Rhythm and Views: Best of Reading 2014

We all know by now how much I love to ramble about bands I love so, as promised, I thought it was time to carry on that tradition in the form of my Reading 2014 highlights. If you’ve read my previous post, you’ll know I was lucky enough to go to Reading this year and now, with a couple of weeks of sleep behind me (although still with an annoyingly persistent collection of illnesses and bruises), I feel I can properly look back on the weekend.

First off, it wouldn’t be right to start with any other than my beloved Arctics, who unsurprisingly smashed it. My friends and I were right near the front before they came on but decided to move further back so we could actually breathe- let alone dance- and I am so glad we did, as I think such a large part of enjoying a band is having a good crowd (yes I’m talking to you, crappy Vampire Weekend audience). From the opening riff of ‘Do I Wanna Know’ I just knew it would be a good’un; Alex was on point all the way through with his perfectly calculated obnoxious charm and the crowd were lapping up his every word. In terms of the setlist, they played ‘When The Sun Goes Down’ which I’ve always wanted to see live, but I can’t help feeling they missed some of their best hits- namely 505, Mardy Bum and Pretty Visitors (probably my favourite live track when I saw them on their AM tour). It’s hard to compare their Reading performance to seeing them at their own show; the latter was probably more slick and technically perfect, but you just can’t beat the amazing festival vibe and a fantastic crowd ten times the size.

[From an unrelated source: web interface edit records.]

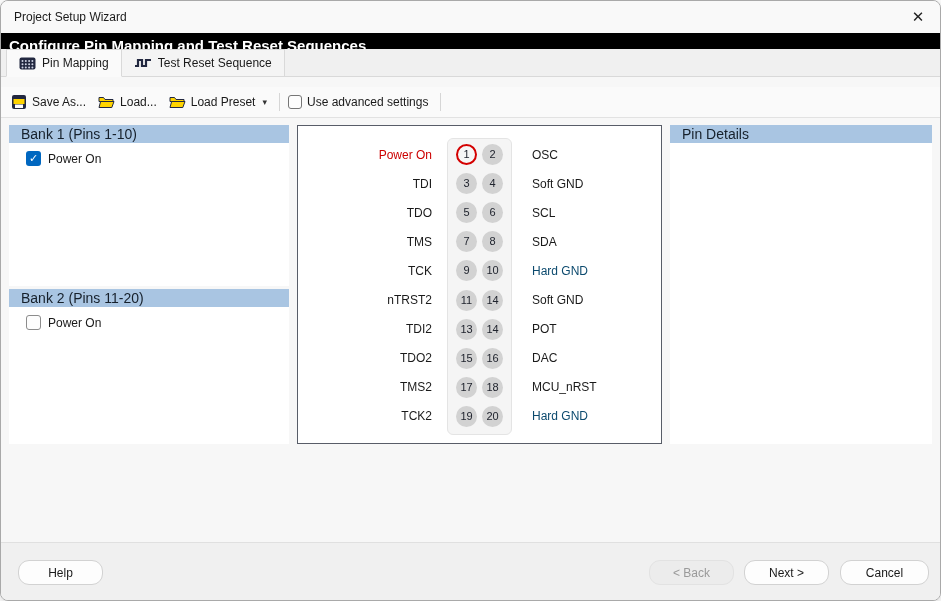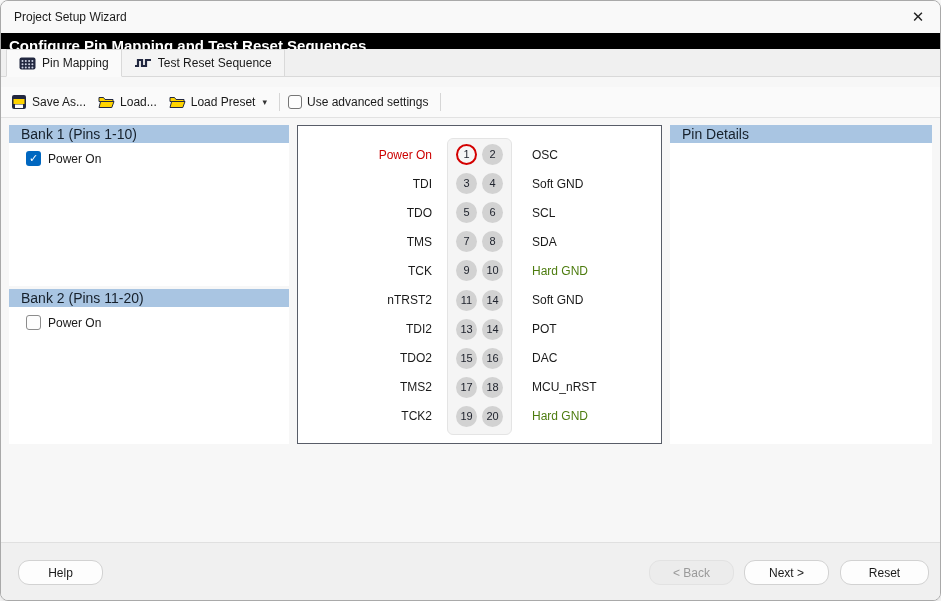--- a/index.html
+++ b/index.html
@@ -49,7 +49,7 @@
   .plabel-left{width:134px;text-align:right;font-size:12px;color:#1a1a1a;}
   .plabel-left.red{color:#cc0000;}
   .plabel-right{margin-left:29px;font-size:12px;color:#1a1a1a;}
-  .plabel-right.muted{color:#4d7c0f;}
+  .plabel-right.muted{color:#0c4a6e;}
   .pin{width:21px;height:21px;border-radius:50%;background:#d2d2d2;color:#20242e;font-size:11px;
        line-height:21px;text-align:center;margin-left:5px;cursor:pointer;position:relative;z-index:1;}
   .pin.first{margin-left:24px;}

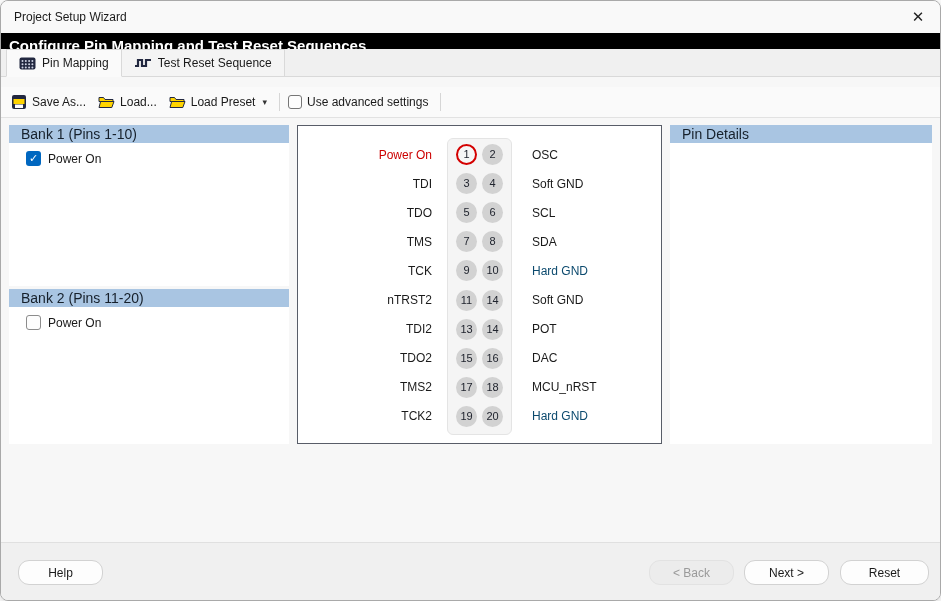--- a/index.html
+++ b/index.html
@@ -250,7 +250,7 @@
     <div class="btn btn-help">Help</div>
     <div class="btn btn-back">&lt; Back</div>
     <div class="btn btn-next">Next &gt;</div>
-    <div class="btn btn-cancel">Reset</div>
+    <div class="btn btn-cancel">Cancel</div>
   </div>
 </div>
 

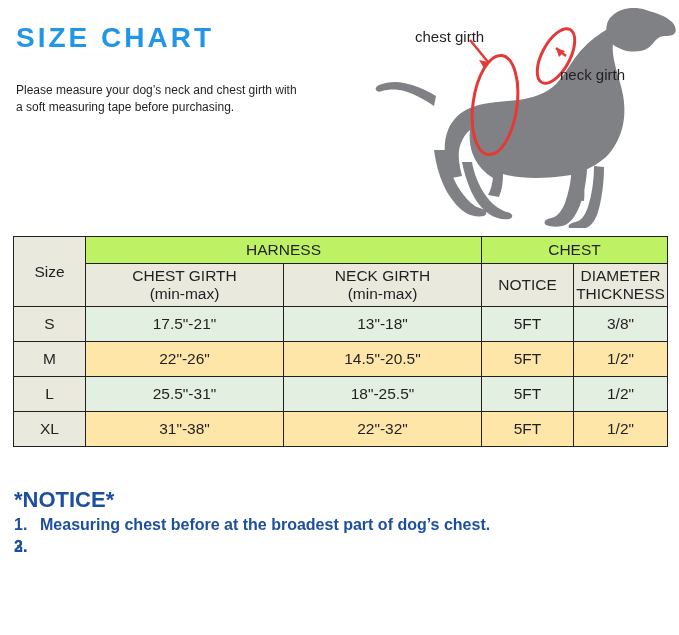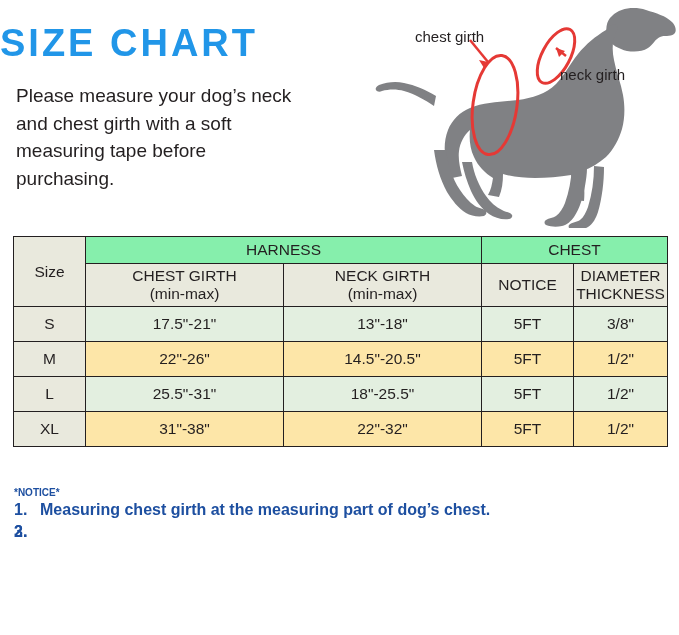--- a/index.html
+++ b/index.html
@@ -23,9 +23,9 @@
   }
   .title {
     position: absolute;
-    left: 0;
+    left: 16px;
     top: 22px;
-    font-size: 38px;
+    font-size: 28px;
     font-weight: bold;
     color: #2196e8;
     letter-spacing: 3px;

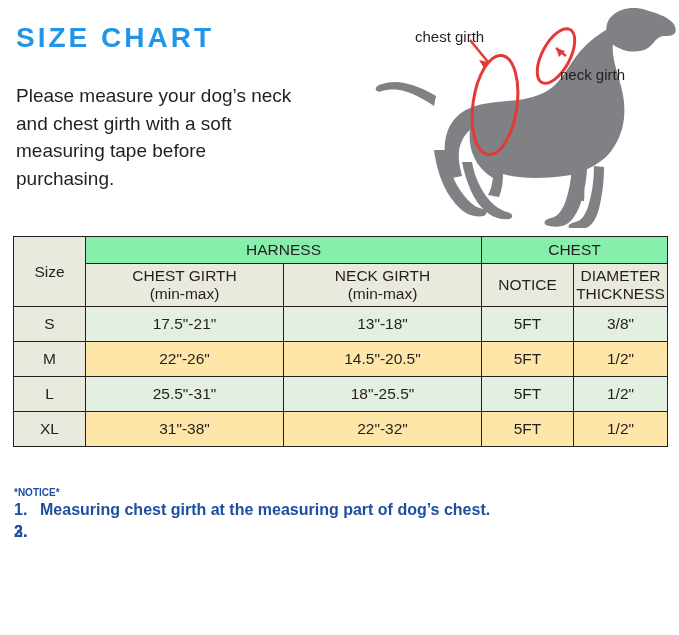--- a/index.html
+++ b/index.html
@@ -35,7 +35,7 @@
     left: 16px;
     top: 82px;
     width: 290px;
-    font-size: 19px;
+    font-size: 12px;
     line-height: 1.45;
     color: #231f20;
   }

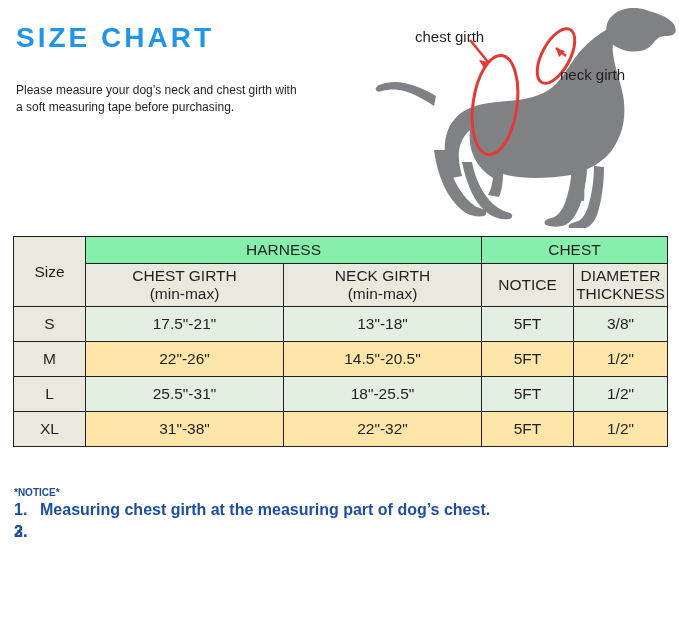--- a/index.html
+++ b/index.html
@@ -82,7 +82,7 @@
     padding: 2px 2px;
     color: #231f20;
   }
-  .hdr-row td { background: #86efac; height: 22px; font-size: 14.5px; }
+  .hdr-row td { background: #bef264; height: 22px; font-size: 14.5px; }
   .hdr-row2 td { background: #e9e9dd; height: 38px; font-size: 14.5px; line-height: 1.15; }
   .c-size { width: 72px; }
   .c-chest { width: 198px; }

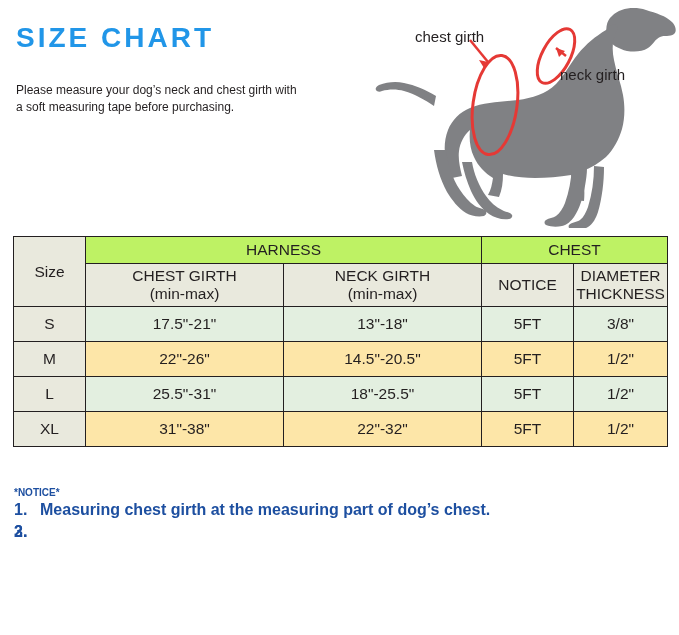--- a/index.html
+++ b/index.html
@@ -104,7 +104,7 @@
     color: #1d4fa0;
   }
   .notice-title {
-    font-size: 10px;
+    font-size: 22px;
     font-weight: bold;
     color: #1d4fa0;
     margin-bottom: 2px;

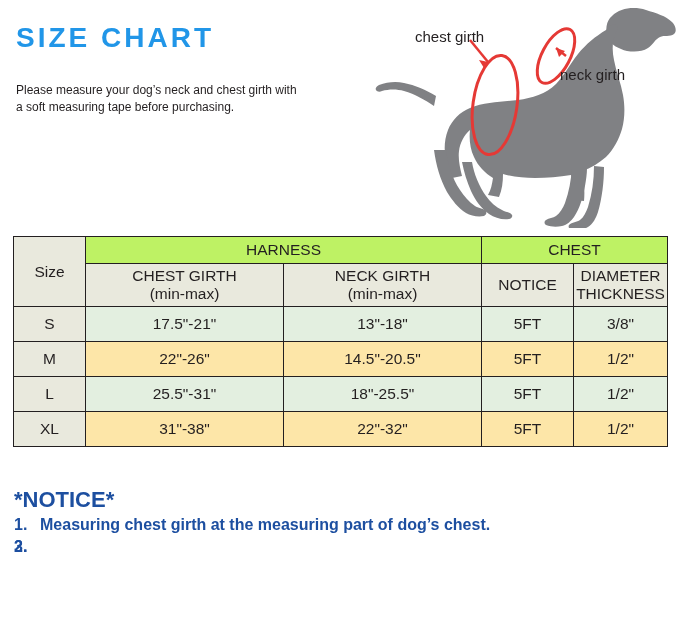--- a/index.html
+++ b/index.html
@@ -238,7 +238,7 @@
   <ol>
     <li>
       <span class="num">1.</span>
-      <span>Measuring chest girth at the measuring part of dog’s chest.</span>
+      <span>Measuring chest before at the broadest part of dog’s chest.</span>
     </li>
     <li>
       <span class="num">2.</span>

One band who have definitely thrown themselves into the industry head first thanks to Reading has to be Catfish & The Bottlemen, who’ve managed to sell out their tour even before the release of their debut album (I’m still bitter that I missed out on tickets). I know they’re going to be huge, and I can’t be more happy that I got to see them in the tiny Festival Republic stage with one of the best crowds of the festival- complete with a naked crowdsurfer, egged on by the band themselves to “take it off, take it off!“. On straight after Catfish came King Charles, hands down my favourite act from 2000 Trees last year; nothing makes me want to dance more than his music does. Fab music, fab voice and even fabber hair- what more could you really ask for?

Now I’ve always been a fan of Cage The Elephant from their ‘Aint No Rest For The Wicked’ days, but I can’t say I’ve listened to a lot of their newer releases (my beautiful signed Shake Me Down picture vinyl is still unashamedly one of my favourite possessions). The same cannot be said for one of my friends though, so at her request we elbowed our way to near the front and I ended up counting it  as hands down one of my favourite acts of the festival. Definitely will be seeing them again sometime in the future. The end of Cage’s set meant a quick dash back to the main stage for Foster The People- I’ve been wanting to see them live for four years now and I’m still pretty amazed that I finally have. I know a lot of people aren’t fans but I really don’t get that- Mark Foster’s voice is just to die for and everything about their music is so happy, especially at a festival- nothing beats being in the middle of a crowd belting out some indie-pop lyrics as the sun slowly sets behind the stage.

I could go on for weeks about every band I saw at Reading, but I think (know) I would probably lose every subscriber I have, which is probably best avoided. I  just had to give a particular mention to a few bands that particularly stood out or I was especially impressed by- as I said before, any chance to ramble about music is a chance that I never fail to grasp with both hands. As I’m sure you’ve gathered.